What this task involves ::
Reproduce word for word the line that contains "discount: 100.00 -> none" and every line after it to the end of the records, with nothing else added.

[Dataset Boundary: Start]

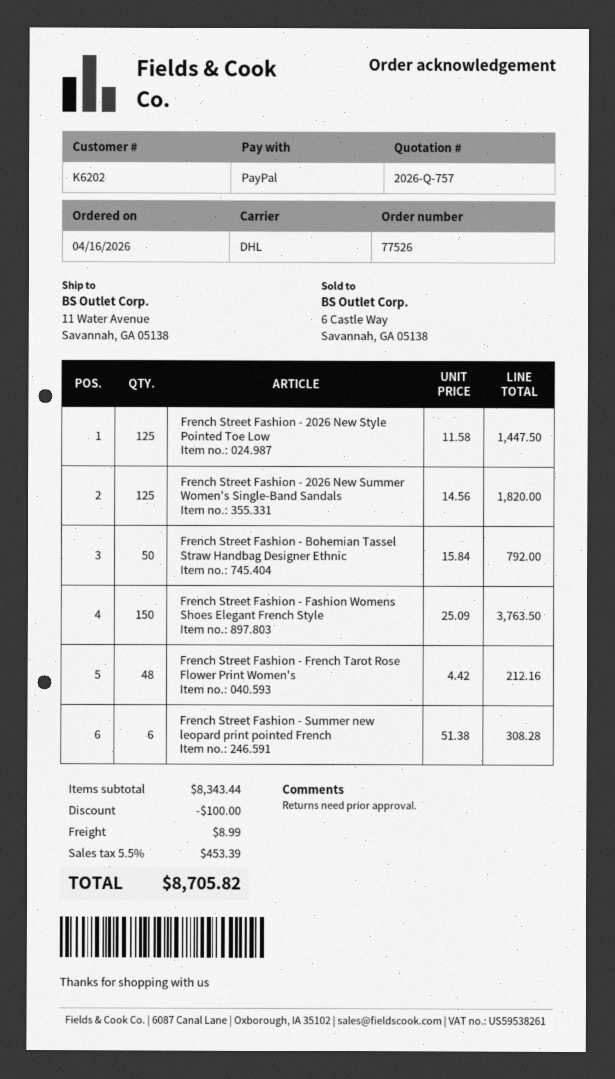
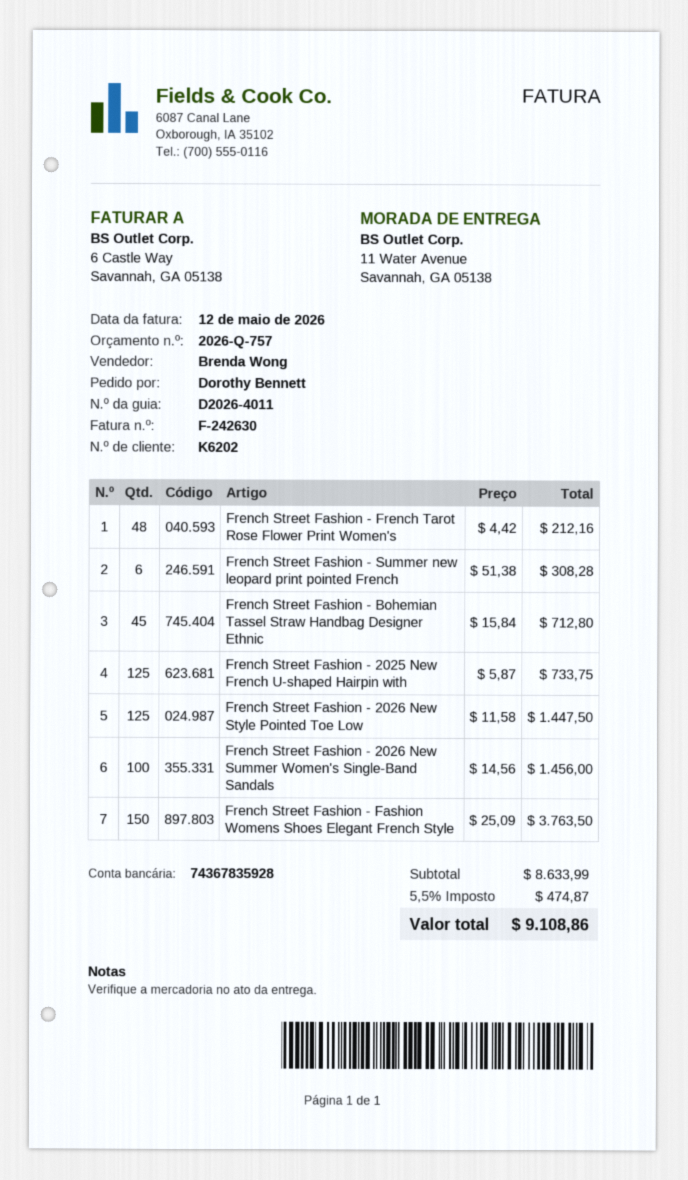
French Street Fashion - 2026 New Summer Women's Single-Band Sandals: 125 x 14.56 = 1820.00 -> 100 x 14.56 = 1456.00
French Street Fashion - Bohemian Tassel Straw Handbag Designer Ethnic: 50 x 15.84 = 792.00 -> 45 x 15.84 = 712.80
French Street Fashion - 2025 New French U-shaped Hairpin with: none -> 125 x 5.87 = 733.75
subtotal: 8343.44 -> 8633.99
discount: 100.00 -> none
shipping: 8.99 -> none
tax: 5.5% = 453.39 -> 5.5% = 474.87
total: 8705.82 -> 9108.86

[Dataset Boundary: End]

Response ::
discount: 100.00 -> none
shipping: 8.99 -> none
tax: 5.5% = 453.39 -> 5.5% = 474.87
total: 8705.82 -> 9108.86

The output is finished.